Latinx Heritage Month Showcase

 For Latinx Heritage Month, we are celebrating and showcasing the research of Prof. Antonio López, who works on Latinx literature and culture from the colonial era to the contemporary period. He is the author of “Unbecoming Blackness: The Diaspora Cultures of Afro-Cuban America” (New York: New York University Press, 2012). This book won Honorable Mention, Modern Language Association Book Prize in United States Latina and Latino and Chicana and Chicano Literary and Cultural Studies, 2014. Citation: Antonio López’s Unbecoming Blackness shows the demonstrable imprint of Cuban blackness on the cultural history of United States latinidad. With careful attention to performance, theater, archival work, photography, and memoir from the periods before 1959 and after 1980, López’s book offers Latina/o and Chicana/o studies a method for refusing to silence race in the process of archive building, in literary analysis, and in observation of the cultural interactions among African Americans and United States-based Puerto Ricans and Cubans.
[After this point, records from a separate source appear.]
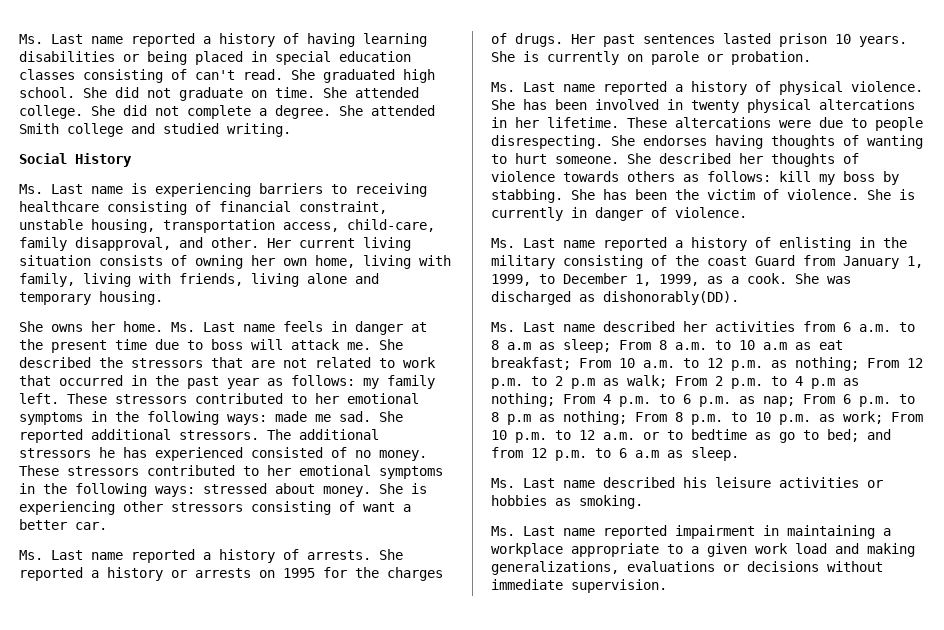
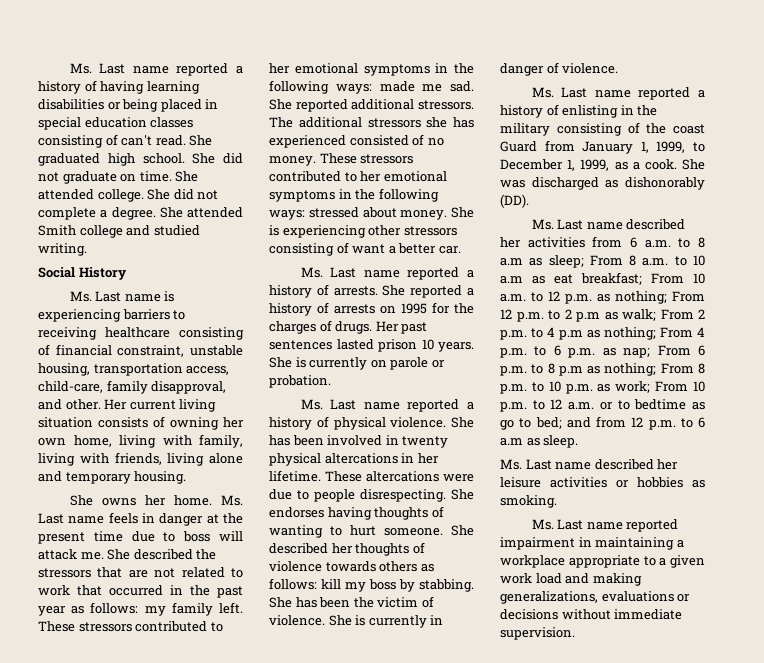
- The additional stressors he has experienced consisted of no money.
+ The additional stressors she has experienced consisted of no money.
- She reported a history or arrests on 1995 for the charges of drugs.
+ She reported a history of arrests on 1995 for the charges of drugs.
- She was discharged as dishonorably(DD).
+ She was discharged as dishonorably (DD).
- Ms. Last name described his leisure activities or hobbies as smoking.
+ Ms. Last name described her leisure activities or hobbies as smoking.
López’s book nimbly reads across a wide range of genres and cultural forms—journalism, rap lyrics, Miami slang, accounts of the Miami race riot of 1980, proverbs, and testimonio—in a way that teaches us new strategies for bringing literary-critical interpretative tools to the task of reconstructing America cultural history.

Prof. Lopez teaches a range of courses like U.S. Latino Literature & Culture. His current book project considers the literatures and cultures of indigeneity, swamplands, and Cuban diaspora in South Florida.